[WHAT THE EXERCISE ASKS] The stretch from the line with "[295,178,605,203] page with" through the line with "[155,281,212,297] button. ->" in the records below: write it out exactly, and nothing else.

[DATASET EXTRACT]
======

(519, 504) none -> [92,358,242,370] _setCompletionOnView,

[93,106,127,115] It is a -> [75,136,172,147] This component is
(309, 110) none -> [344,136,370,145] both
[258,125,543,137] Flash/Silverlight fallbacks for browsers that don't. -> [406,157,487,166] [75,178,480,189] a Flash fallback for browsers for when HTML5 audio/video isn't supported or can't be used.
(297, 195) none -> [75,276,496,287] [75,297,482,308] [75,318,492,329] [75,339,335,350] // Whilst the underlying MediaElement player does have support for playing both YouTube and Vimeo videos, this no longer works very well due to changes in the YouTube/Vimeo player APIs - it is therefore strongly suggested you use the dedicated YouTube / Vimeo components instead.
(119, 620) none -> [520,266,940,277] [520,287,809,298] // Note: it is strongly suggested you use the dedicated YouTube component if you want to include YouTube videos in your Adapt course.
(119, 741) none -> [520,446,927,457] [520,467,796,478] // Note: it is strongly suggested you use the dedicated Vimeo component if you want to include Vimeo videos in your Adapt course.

======

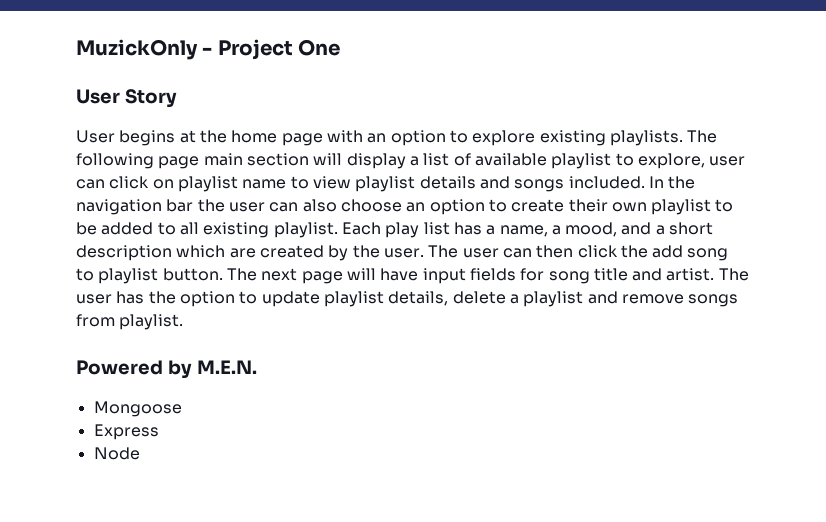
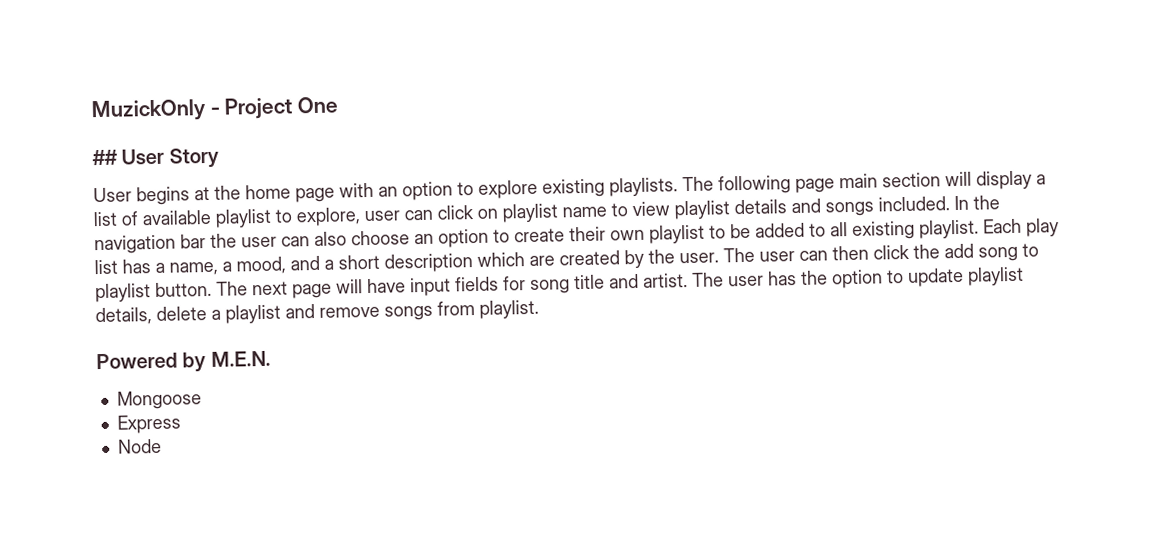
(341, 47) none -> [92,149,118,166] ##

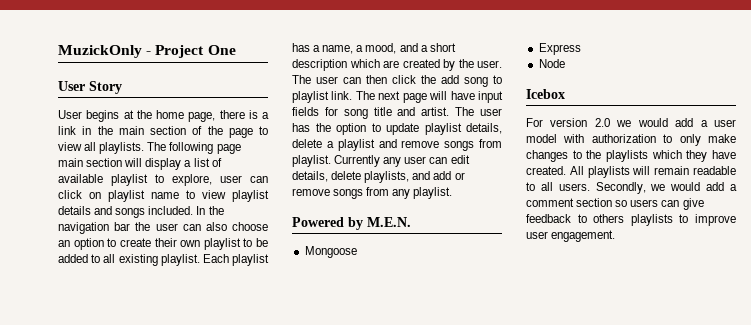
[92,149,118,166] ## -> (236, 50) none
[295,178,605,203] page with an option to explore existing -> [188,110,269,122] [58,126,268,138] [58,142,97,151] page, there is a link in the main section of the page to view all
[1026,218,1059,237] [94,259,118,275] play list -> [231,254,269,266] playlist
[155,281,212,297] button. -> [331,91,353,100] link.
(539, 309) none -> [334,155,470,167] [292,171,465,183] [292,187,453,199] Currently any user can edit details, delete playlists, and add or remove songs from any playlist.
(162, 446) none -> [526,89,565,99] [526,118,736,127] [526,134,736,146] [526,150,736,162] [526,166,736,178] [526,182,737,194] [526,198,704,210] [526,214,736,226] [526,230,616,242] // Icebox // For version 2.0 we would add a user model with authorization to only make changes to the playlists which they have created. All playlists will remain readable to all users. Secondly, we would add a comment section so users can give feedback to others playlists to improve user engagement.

======

[RESPONSE BELOW]
[295,178,605,203] page with an option to explore existing -> [188,110,269,122] [58,126,268,138] [58,142,97,151] page, there is a link in the main section of the page to view all
[1026,218,1059,237] [94,259,118,275] play list -> [231,254,269,266] playlist
[155,281,212,297] button. -> [331,91,353,100] link.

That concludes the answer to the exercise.